— Work instructions —
Copy out all lines of the material below in which "pillole" occurs.

— Listed records —
- Opening Delimiter -
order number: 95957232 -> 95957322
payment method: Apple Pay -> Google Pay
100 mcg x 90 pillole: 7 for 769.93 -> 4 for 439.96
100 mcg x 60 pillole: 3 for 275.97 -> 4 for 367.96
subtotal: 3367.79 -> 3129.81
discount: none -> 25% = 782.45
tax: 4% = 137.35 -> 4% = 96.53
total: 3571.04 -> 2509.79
- Closing Delimiter -
- Opening Delimiter -
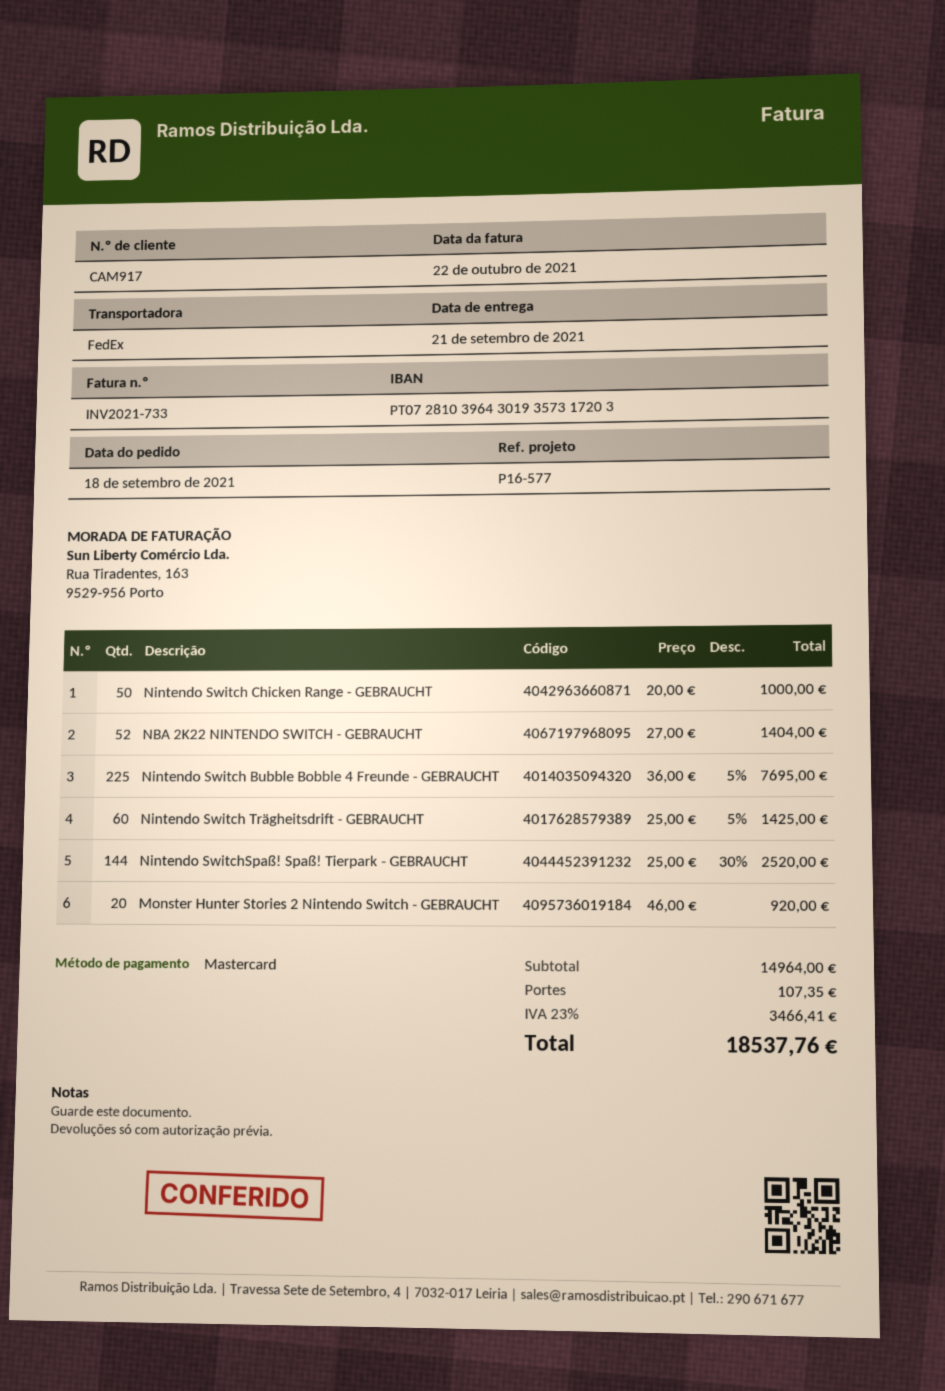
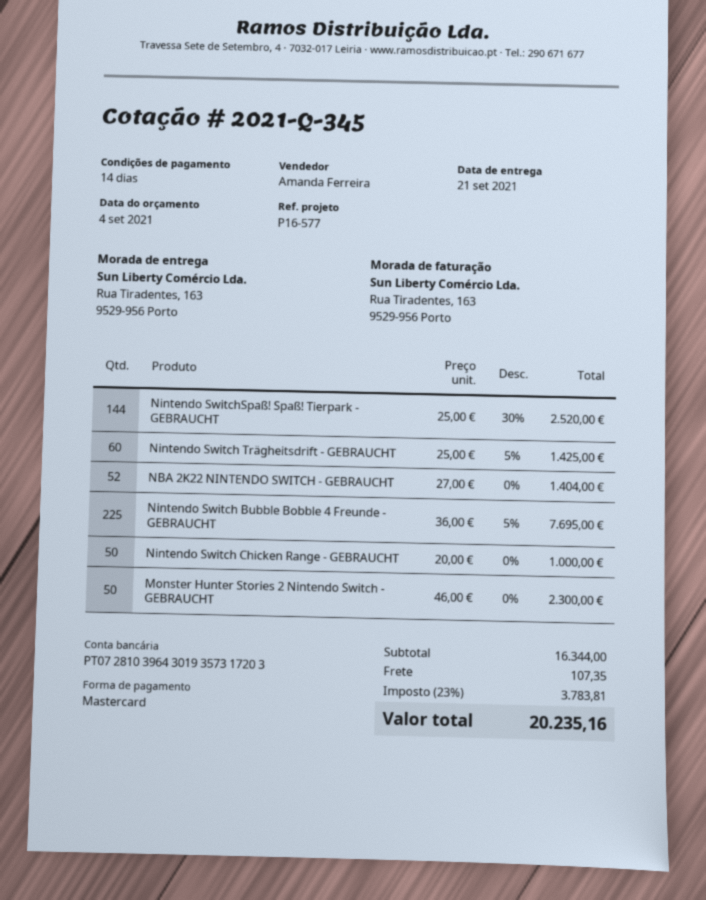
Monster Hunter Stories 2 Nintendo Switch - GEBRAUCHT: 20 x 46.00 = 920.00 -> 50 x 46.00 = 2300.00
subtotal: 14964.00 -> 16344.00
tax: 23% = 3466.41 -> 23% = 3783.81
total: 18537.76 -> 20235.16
- Closing Delimiter -
- Opening Delimiter -
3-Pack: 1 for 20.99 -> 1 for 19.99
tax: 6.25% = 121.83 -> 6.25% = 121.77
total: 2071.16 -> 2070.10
- Closing Delimiter -
— Written response —
100 mcg x 90 pillole: 7 for 769.93 -> 4 for 439.96
100 mcg x 60 pillole: 3 for 275.97 -> 4 for 367.96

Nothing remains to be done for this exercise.